Edited by GreenReaper as of Sun 23 Nov 2014 - 16:06
Your rating: None Average: 3.2 (5 votes)

For the second column of the month, and the official one of this (well, now last) month, I’ll continue a theme from this time last year. It’s time for round two of Oscar snubs; furry style!

crossie’s Current Best Guesses

Epic didn’t do so hot with the critics, so I’m switching it out at the Oscars for Turbo for lack of better options at this point.

Academy Award for Best Animated Feature Annie Award for Best Animated Feature Ursa Major Award for Best Anthropomorphic Motion Picture
Winner Frozen Frozen Madagascar 3: Europe’s Most Wanted
Nominees Ernest and Celestine
Monster University
Turbo
The Wind is Rising
Cloudy with a Chance of Meatballs 2
The Croods
Epic
Ernest and Celestine
Monster University
Turbo
The Wind is Rising
N/A

An American TailAn American Tail

1986 was a landmark year for animation, with twelve animated features hitting theatres, a record not surpassed until 2000. That being said, the Academy would be hard-pressed to find three decent films in the toy-commercials-disguised-as-movies marathon of the year.

One bright spot was a pair of mouse movies, Disney’s The Great Mouse Detective and Don Bluth’s An American Tail. While the Disney fare certainly had its moments – including Vincent Price as the voice of the villain, and a scene of Victorian, uh, “furlesque,” let’s call it – An American Tail was the movie that took the spotlight.

Though ultimate winner for Best Picture Platoon was probably the best choice, there was nothing else in the race that year that sticks out. An American Tail might be the closest thing to animated Oscar bait the world will ever see until some director finally ignores Maus’s own text.

The Lion KingThe Lion King

This is it, ladies and gentleman. This is the snub. Just three years previously, Beauty and the Beast had crossed the threshold; that movie was good. The Lion King was better; it easily went on to become what was at the time the highest grossing animated movie ever (and with its recent 3D re-release, it’s back to second). Still is the biggest box office traditionally animated movie (even before the re-release).

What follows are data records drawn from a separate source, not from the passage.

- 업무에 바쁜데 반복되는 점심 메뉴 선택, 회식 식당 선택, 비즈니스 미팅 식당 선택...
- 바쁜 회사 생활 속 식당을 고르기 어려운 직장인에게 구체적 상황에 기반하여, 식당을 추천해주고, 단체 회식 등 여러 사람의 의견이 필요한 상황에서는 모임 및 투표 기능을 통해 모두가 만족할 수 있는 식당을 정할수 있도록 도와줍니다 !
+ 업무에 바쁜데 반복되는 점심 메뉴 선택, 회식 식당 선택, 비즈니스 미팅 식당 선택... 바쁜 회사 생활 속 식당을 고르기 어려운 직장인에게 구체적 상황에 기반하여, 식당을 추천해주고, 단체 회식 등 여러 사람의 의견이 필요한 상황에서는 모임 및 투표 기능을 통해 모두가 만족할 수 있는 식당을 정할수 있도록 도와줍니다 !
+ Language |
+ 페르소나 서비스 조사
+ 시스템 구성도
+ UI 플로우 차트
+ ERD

It had two problems going in, however. First of all, Disney apparently got its lines crossed and was preparing for an all-out push for next year’s Pocahontas for the Oscar over The Lion King, a decision that was made way too early on in the production of both movies. You have to admit, it even makes sense on paper; a historical epic/romance over a funny animal movie with a farting pig. Which one sounds like Oscar bait?

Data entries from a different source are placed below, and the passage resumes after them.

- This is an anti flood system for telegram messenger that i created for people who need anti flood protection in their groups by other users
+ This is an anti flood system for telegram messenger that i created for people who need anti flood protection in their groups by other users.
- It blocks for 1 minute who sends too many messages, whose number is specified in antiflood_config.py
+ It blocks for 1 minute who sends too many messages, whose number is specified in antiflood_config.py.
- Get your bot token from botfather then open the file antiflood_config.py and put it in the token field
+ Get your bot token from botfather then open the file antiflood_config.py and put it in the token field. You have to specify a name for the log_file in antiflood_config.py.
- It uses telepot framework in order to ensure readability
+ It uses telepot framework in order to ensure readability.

Secondly, it came in a pretty competitive year; this would be another Dumbo, except I won’t say Forrest Gump didn’t deserve the award, because I like that movie; yes, even over Pulp Fiction and The Shawshank Redemption. But I’d put The Lion King over all of them in a heartbeat. Oh, and Quiz Show? What is that movie even about?

Chicken RunChicken Run

This movie not getting a Best Picture nomination is generally considered the snub that forced the Academy to form the Best Animated Feature category.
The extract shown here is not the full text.